Related Party Transactions – why not best practice in Australia?
What is the issue?
Australia likes to think of itself as a sophisticated jurisdiction when it comes to corporate governance, but the lax treatment of related party transactions for listed companies, suggests we have a long way to go.
There are two broad antidotes to avoid abusive related party transactions: systematic and timely disclosure and independent shareholder approval for deals with associated entities or individuals.
Whilst major related party transactions in Australia – think News Corp’s $2.5 billion Queensland Press acquisition from the Murdoch family in 2004 and Seven Network’s $2 billion Westrac acquisition from controlling shareholder Kerry Stokes in 2010 – did go to an independent shareholder vote, we think there are far too many scenarios where shareholders are either not informed or given a vote.
Let’s start with the issue of new shares to a related party.
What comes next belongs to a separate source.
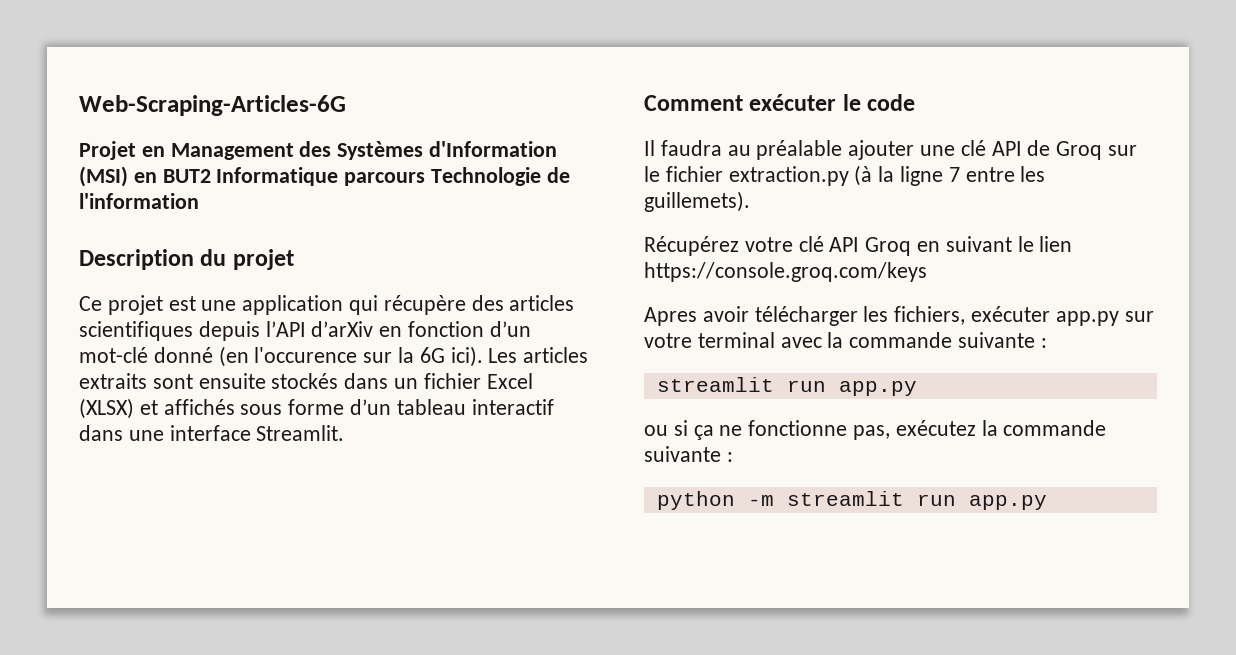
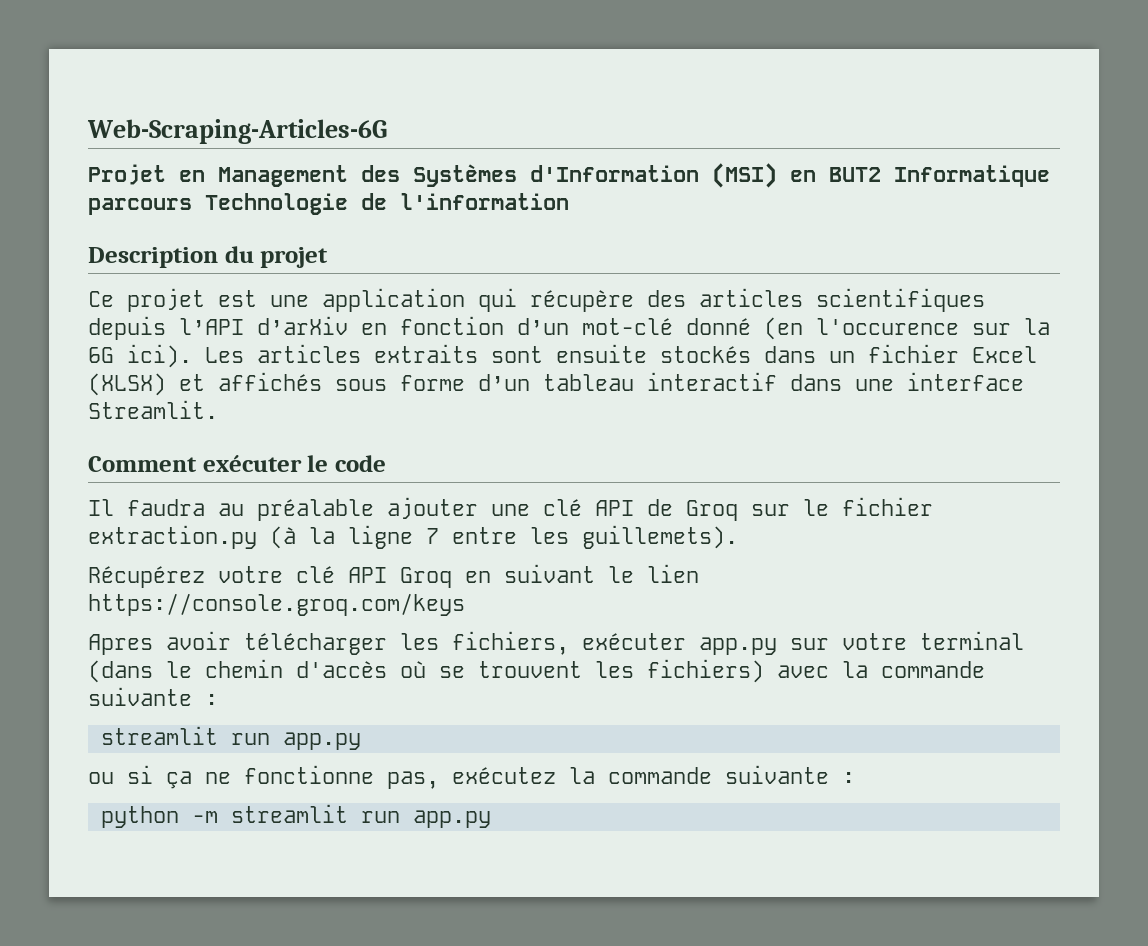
- Apres avoir télécharger les fichiers, exécuter app.py sur votre terminal avec la commande suivante :
+ Apres avoir télécharger les fichiers, exécuter app.py sur votre terminal (dans le chemin d'accès où se trouvent les fichiers) avec la commande suivante :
If a major supplier or joint venture partner to an ASX listed company is not represented on the board, it can be issued with up to 15% of the company’s shares at a substantial discount without shareholder approval. Similarly, a substantial holder above the 20% takeover threshold can be selectively issued with 3% of additional stock every 6 months under the so called “creep” provisions, without being considered a related party. EZ Corp relied on an exemption to the Listing Rules governing related party approvals [link to 10.3], which carves out the issuance of shares for cash, when it received a placement at Cash Converters in 2010.
Even when a substantial shareholder is on the board with control, there are limited restrictions on increasing their stake when capital raisings take place. Harvey Norman executive chairman Gerry Harvey increased his stake in 2014 by under-writing a discounted non-renounceable entitlement offer which about 70% of retail shareholders declined to take up.
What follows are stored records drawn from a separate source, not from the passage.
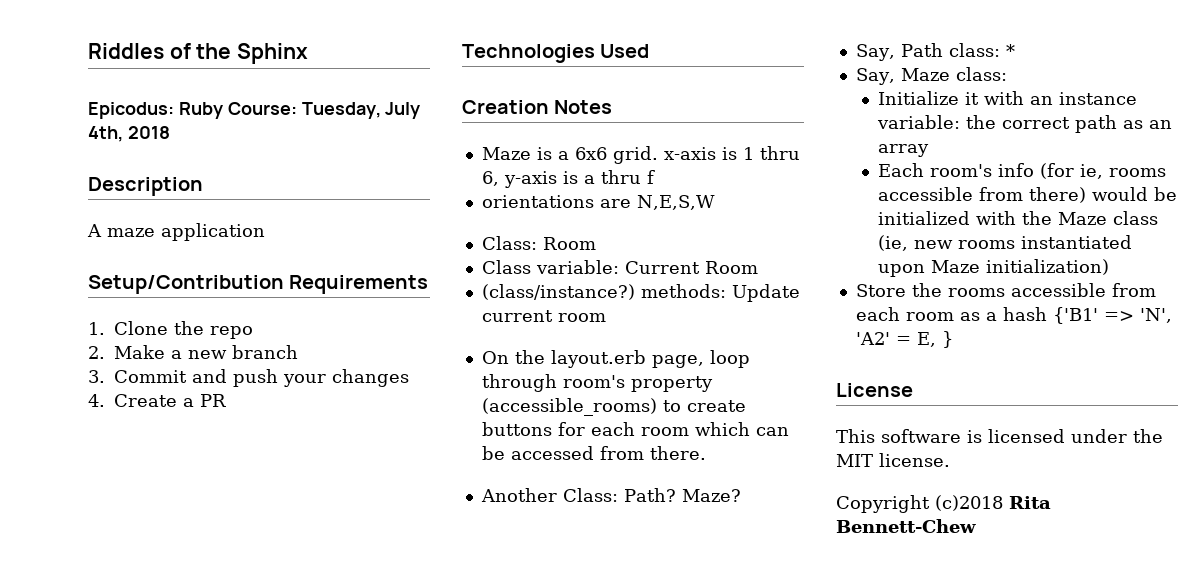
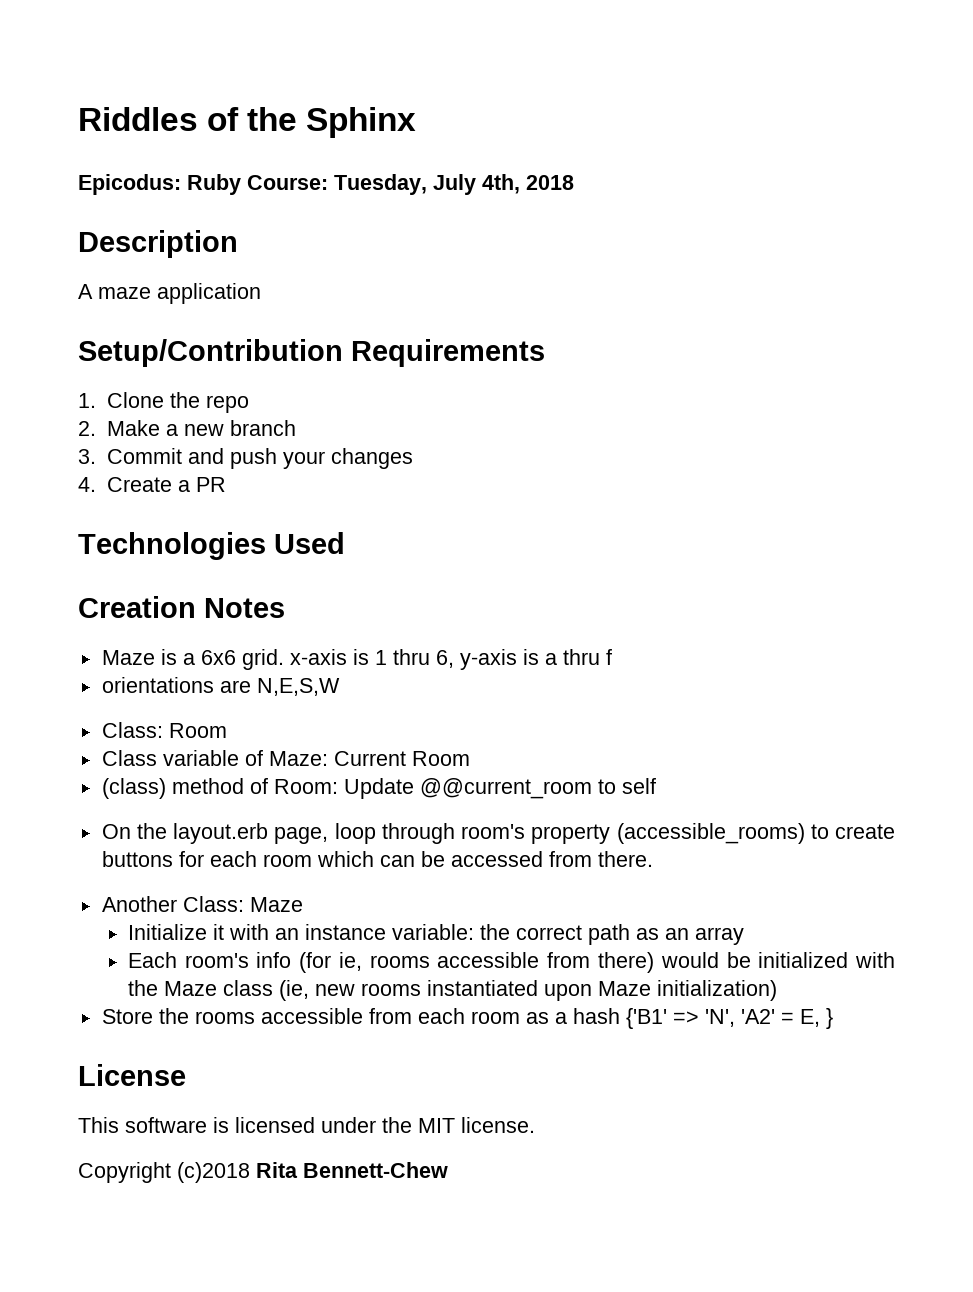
- Class variable: Current Room
+ Class variable of Maze: Current Room
- (class/instance?) methods: Update current room
+ (class) method of Room: Update @@current_room to self
- Another Class: Path? Maze?
- Say, Path class: *
- Say, Maze class:
+ Another Class: Maze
The US has world’s best practice for disclosure of any benefits paid to relatives of directors or senior management, such as hiring the chairman’s son.
Australia is lagging in this area. Investors only learnt that two children of then Rio Tinto CEO Sam Walsh were employed by the mining company through a newspaper article in 2015 and ABC Learning CEO Eddie Groves approved large payments to his brother in law, Frank Zullo, without disclosure or shareholder approval.
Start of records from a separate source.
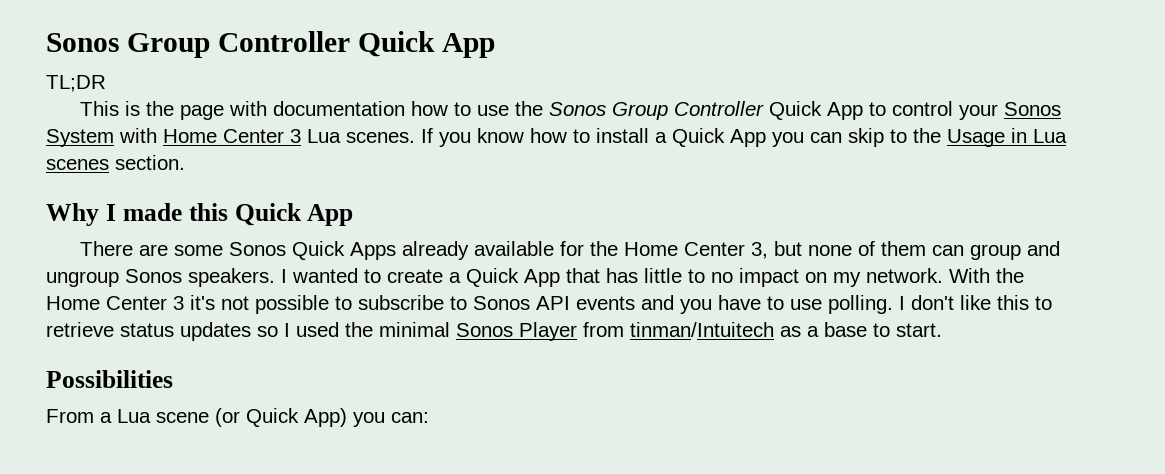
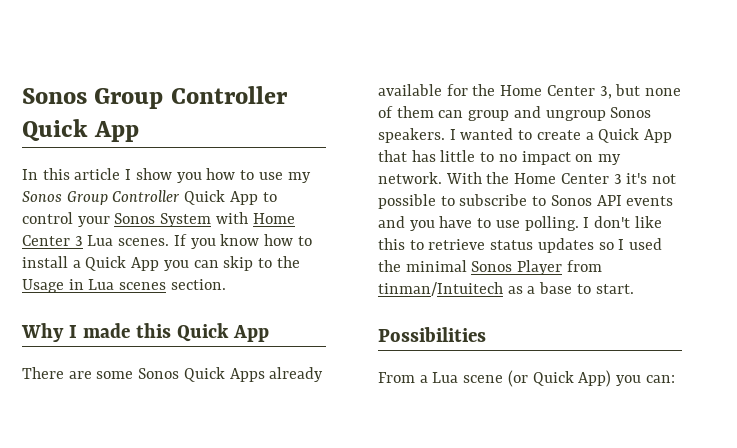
- TL;DR
- This is the page with documentation how to use the Sonos Group Controller Quick App to control your Sonos System with Home Center 3 Lua scenes.
+ In this article I show you how to use my Sonos Group Controller Quick App to control your Sonos System with Home Center 3 Lua scenes.

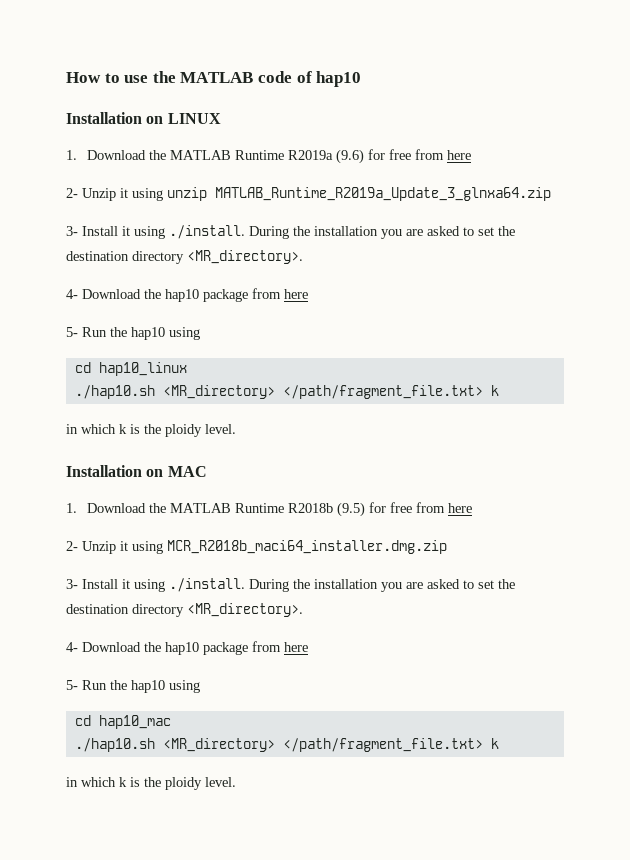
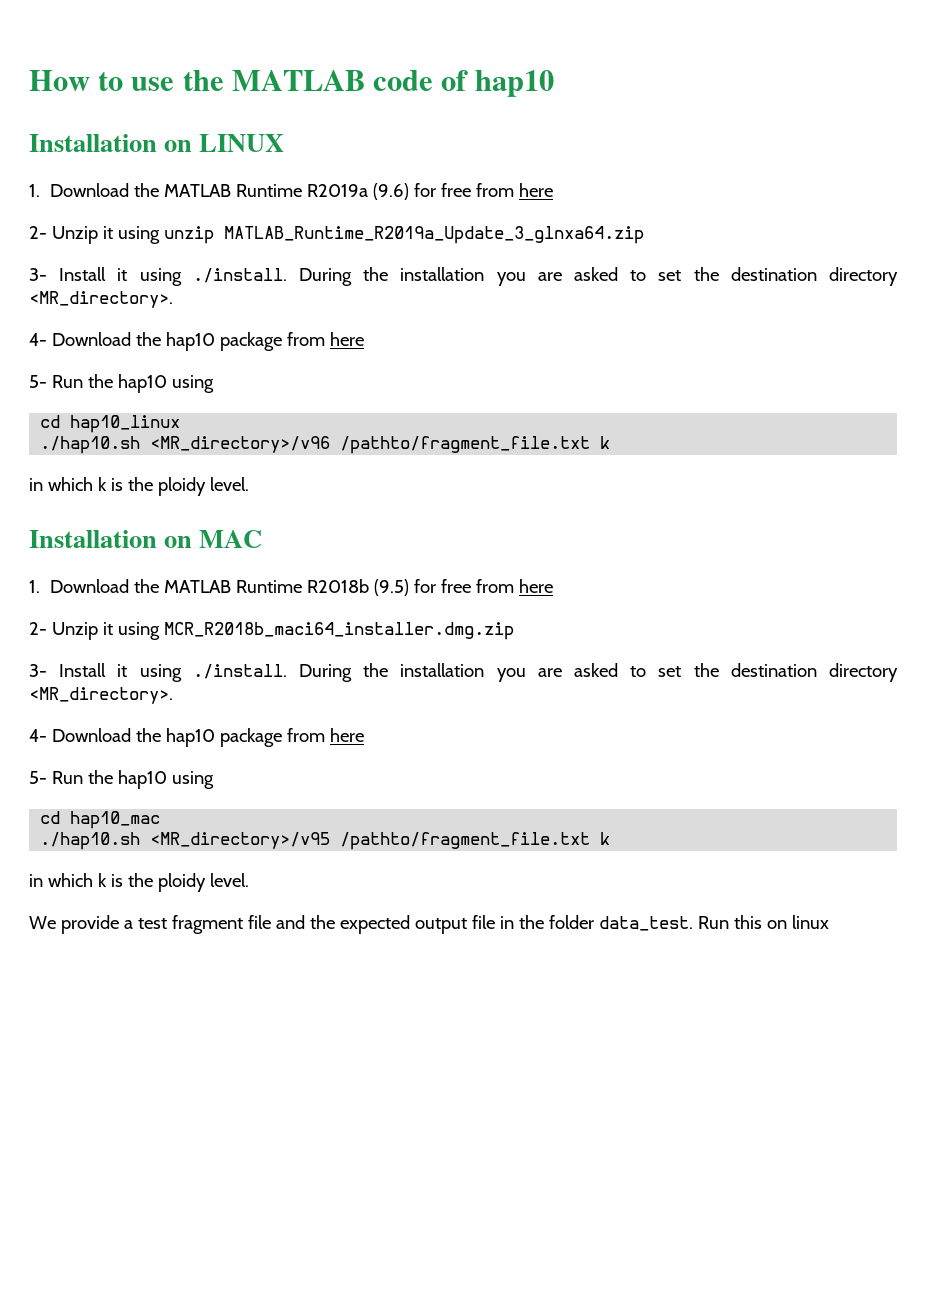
  cd hap10_linux
- ./hap10.sh <MR_directory> </path/fragment_file.txt> k
+ ./hap10.sh <MR_directory>/v96 /pathto/fragment_file.txt k
  cd hap10_mac
- ./hap10.sh <MR_directory> </path/fragment_file.txt> k
+ ./hap10.sh <MR_directory>/v95 /pathto/fragment_file.txt k
  in which k is the ploidy level.
+ We provide a test fragment file and the expected output file in the folder data_test. Run this on linux

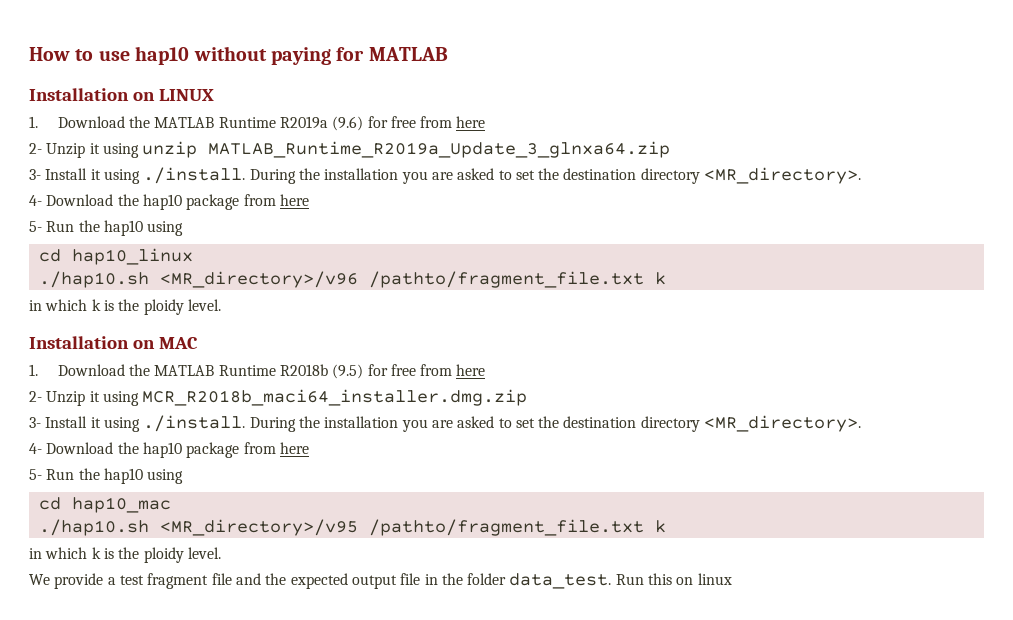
- How to use the MATLAB code of hap10
+ How to use hap10 without paying for MATLAB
When it comes to triggers for shareholder votes on related party transactions, Australia is lagging.
For instance, shareholders in Macquarie Atlas Roads have not been asked to approve more than $200 million in fees paid to its manager and largest shareholder, Macquarie Group, since the arrangement was first put into place in 2010. Specific approval of such related dealings would be required in other jurisdictions such as Hong Kong and Singapore.
Australia also provides a carve out for related party revenue transactions deemed to be in the “ordinary course of business”. This is why Coca Cola Amatil shareholders were not asked to approve $811 million (see p104 of annual report) Coca Cola Amatil Annual Report worth of purchases in 2015 from its US parent and 29.2% shareholder, The Coca Cola Company.
What would be lost from an annual approval of such arrangements, as would be required in China?
Australia should aspire for world’s best practice in terms of disclosure and shareholder approval of related party transactions and these are the changes we’d like to see:
- Annual approval of revenue transactions with a related party worth more than 5% of revenue, market capitalisation or net assets.
- Independent shareholder approval for any non pro-rata issue of shares to a director, substantial shareholder or associated party.
- US-style disclosure of any payments to relatives of directors, senior executives and substantial shareholders, including the quantum and nature of the payment and the service rendered.
- Shareholder approval for any asset sales or acquisitions to a related party involving cash payments worth more than 5% of market capitalisation or net assets.
Rupert Murdoch and his fellow directors agreed to buy Elisabeth Murdoch’s production company – Shine Group – for more than $700 million in cash in 2011 and neither NYSE or ASX listing rules required shareholder approval.
Founder, substantial shareholder and CEO Eddie Groves awarded numerous construction and maintenance contracts for childcare centres to companies controlled by his brother in law, Frank Zullo, but disclosure was limited and none of these payments were ever approved by shareholders.
The three executive directors – John Kirby, Robert Kirby and Graham Burke – have controversially voted their combined 42% stake in favour of the remuneration report since 2004. However, in 2015, Robert’s son Clark Kirby signed a statutory declaration claiming not to be associated with his father. This allowed the chief operating officer to be issued Village Roadshow incentive shares valued at $2.1m without shareholder approval.
After agreeing to pay Metcash $283 million in 2015 for its auto business, Burson launched a $217 million entitlement offer. CEO Darryl Abotomey spent just over $2 million taking up his entitlement but this was funded by a company loan which was not approved by shareholders.